--- EXTRACTED RECORDS Enclosed Below ---

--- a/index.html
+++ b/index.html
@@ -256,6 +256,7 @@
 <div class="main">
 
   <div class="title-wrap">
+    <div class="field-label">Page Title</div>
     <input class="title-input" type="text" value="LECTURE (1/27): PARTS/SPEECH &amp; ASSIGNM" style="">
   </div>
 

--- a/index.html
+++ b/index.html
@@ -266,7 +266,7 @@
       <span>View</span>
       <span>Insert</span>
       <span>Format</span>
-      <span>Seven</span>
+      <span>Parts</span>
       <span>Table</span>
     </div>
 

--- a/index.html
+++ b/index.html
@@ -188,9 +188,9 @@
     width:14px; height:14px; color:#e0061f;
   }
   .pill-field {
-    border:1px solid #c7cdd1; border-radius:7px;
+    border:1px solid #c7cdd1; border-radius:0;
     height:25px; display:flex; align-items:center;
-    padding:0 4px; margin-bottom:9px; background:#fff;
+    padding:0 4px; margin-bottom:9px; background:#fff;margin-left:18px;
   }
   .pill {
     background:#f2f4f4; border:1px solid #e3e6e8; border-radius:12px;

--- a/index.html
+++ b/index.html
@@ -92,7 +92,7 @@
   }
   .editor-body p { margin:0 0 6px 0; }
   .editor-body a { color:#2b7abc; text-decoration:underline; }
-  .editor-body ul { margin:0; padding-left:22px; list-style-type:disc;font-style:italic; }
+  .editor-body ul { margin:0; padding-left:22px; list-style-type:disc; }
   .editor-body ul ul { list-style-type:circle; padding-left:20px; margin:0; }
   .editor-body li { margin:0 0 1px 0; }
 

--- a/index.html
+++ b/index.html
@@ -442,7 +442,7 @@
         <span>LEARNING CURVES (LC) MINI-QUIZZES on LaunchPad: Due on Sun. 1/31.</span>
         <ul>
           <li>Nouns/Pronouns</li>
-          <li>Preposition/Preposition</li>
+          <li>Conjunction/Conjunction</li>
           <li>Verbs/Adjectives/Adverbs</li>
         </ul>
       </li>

--- End of Enclosed EXTRACTED RECORDS ---
--- EXTRACTED RECORDS Enclosed Below ---

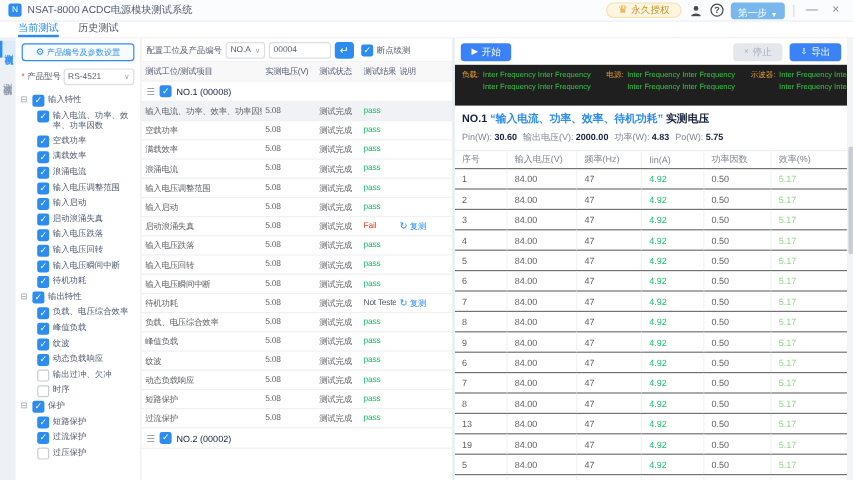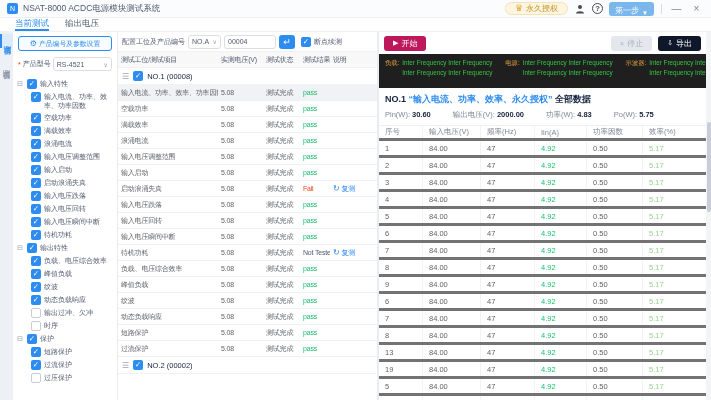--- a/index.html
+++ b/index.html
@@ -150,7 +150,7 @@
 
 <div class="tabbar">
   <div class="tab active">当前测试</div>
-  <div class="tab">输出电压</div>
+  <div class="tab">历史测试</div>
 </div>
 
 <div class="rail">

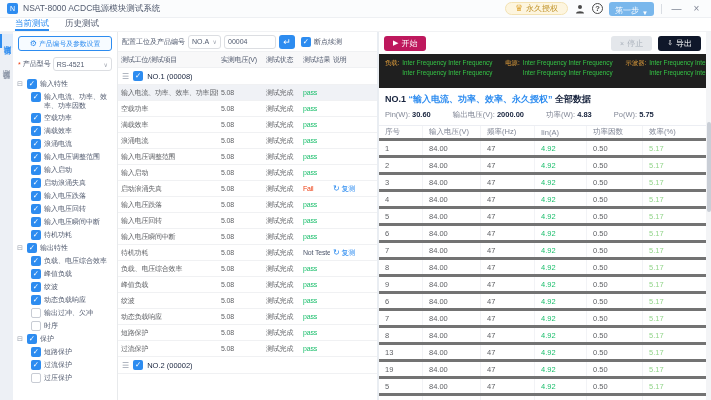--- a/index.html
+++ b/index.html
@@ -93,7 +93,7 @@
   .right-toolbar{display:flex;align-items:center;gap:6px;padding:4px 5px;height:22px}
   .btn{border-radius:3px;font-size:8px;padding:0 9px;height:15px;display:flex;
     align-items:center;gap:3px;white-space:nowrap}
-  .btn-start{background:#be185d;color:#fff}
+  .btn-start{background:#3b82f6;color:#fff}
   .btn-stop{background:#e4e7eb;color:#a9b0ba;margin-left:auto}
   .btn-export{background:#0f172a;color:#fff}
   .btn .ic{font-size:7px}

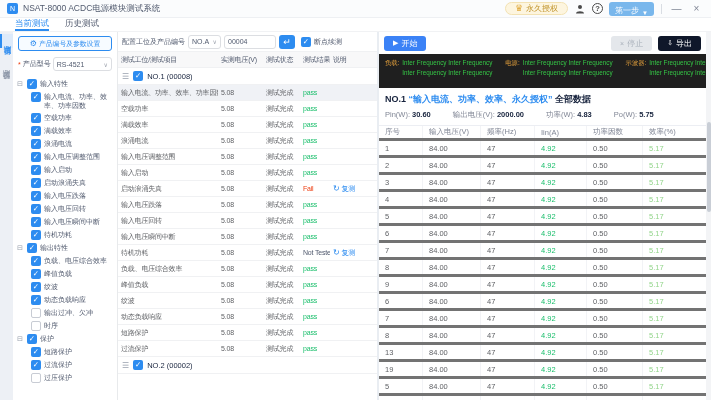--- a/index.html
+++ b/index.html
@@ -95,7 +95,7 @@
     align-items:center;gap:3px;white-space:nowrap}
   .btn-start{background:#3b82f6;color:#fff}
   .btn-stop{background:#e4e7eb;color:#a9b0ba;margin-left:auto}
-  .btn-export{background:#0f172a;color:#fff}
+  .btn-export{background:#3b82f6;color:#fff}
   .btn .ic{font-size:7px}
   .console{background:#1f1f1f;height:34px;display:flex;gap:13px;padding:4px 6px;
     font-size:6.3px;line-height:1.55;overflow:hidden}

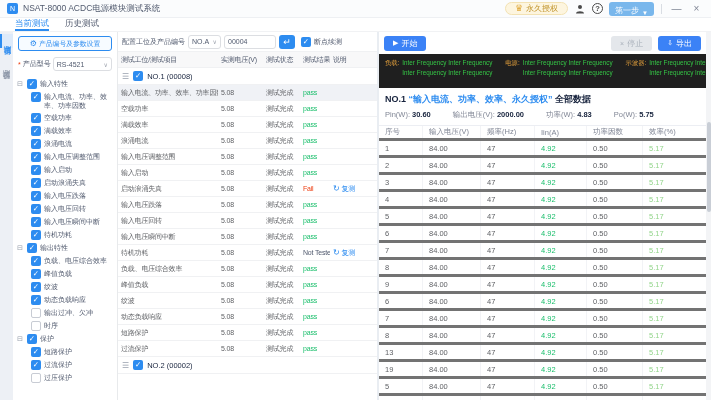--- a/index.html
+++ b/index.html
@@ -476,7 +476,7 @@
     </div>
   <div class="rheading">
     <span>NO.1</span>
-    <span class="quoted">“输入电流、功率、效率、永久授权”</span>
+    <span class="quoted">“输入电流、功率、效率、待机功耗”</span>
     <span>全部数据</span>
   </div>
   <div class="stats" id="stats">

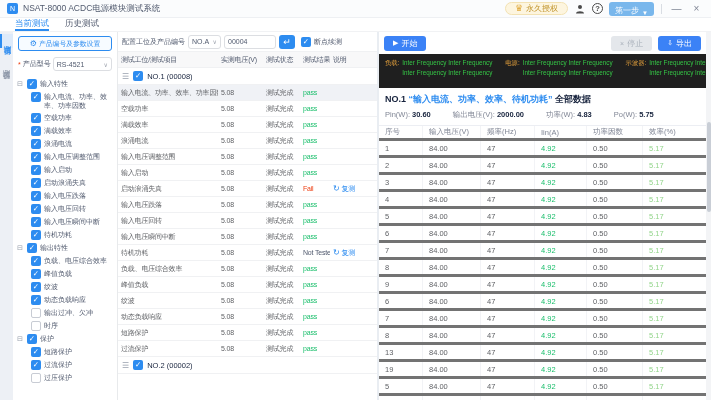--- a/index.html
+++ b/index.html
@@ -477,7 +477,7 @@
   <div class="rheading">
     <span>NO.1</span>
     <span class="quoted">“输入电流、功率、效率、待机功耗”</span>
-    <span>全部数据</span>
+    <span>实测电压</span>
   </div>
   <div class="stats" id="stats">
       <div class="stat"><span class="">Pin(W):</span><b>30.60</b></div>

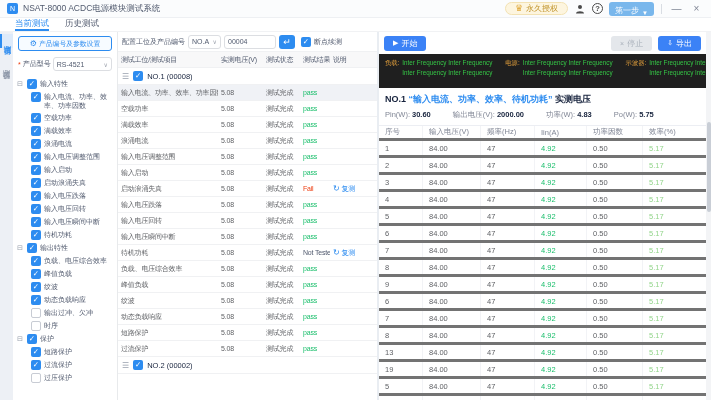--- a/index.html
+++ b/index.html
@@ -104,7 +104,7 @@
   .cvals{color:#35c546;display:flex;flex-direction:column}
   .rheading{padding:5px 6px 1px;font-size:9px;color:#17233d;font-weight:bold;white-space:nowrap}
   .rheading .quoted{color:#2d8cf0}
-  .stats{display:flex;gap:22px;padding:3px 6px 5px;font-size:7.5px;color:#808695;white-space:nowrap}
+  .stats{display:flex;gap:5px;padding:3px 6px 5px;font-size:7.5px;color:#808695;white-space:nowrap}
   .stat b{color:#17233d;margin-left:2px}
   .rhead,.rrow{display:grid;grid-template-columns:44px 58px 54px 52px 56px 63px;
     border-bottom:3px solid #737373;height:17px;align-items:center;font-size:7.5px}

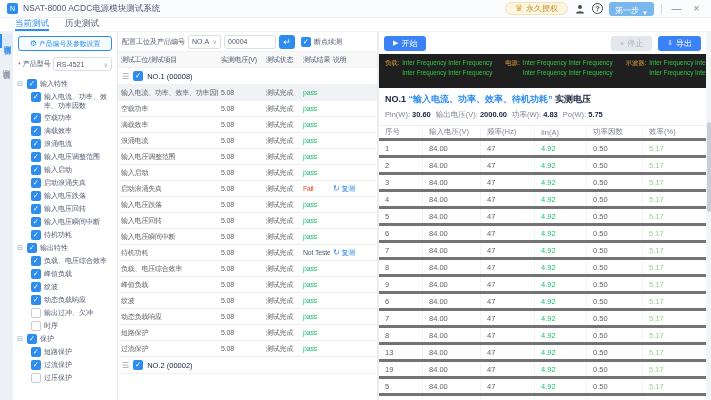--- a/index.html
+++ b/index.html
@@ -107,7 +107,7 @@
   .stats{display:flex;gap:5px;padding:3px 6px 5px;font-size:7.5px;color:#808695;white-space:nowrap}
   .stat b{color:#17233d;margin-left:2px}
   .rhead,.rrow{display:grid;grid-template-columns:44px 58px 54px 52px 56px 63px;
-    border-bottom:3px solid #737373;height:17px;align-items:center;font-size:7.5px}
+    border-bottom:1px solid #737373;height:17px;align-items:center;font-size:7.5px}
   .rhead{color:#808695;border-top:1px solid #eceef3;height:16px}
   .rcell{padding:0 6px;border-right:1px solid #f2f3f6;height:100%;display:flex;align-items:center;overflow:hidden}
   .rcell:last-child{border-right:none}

--- End of Enclosed EXTRACTED RECORDS ---

* REQUIRED ACTION *
Would you copy out each line of the records above where the word "list" occurs?

* ANSWER FOR THE TASK *
-  .editor-body ul { margin:0; padding-left:22px; list-style-type:disc;font-style:italic; }
+  .editor-body ul { margin:0; padding-left:22px; list-style-type:disc; }
   .editor-body ul ul { list-style-type:circle; padding-left:20px; margin:0; }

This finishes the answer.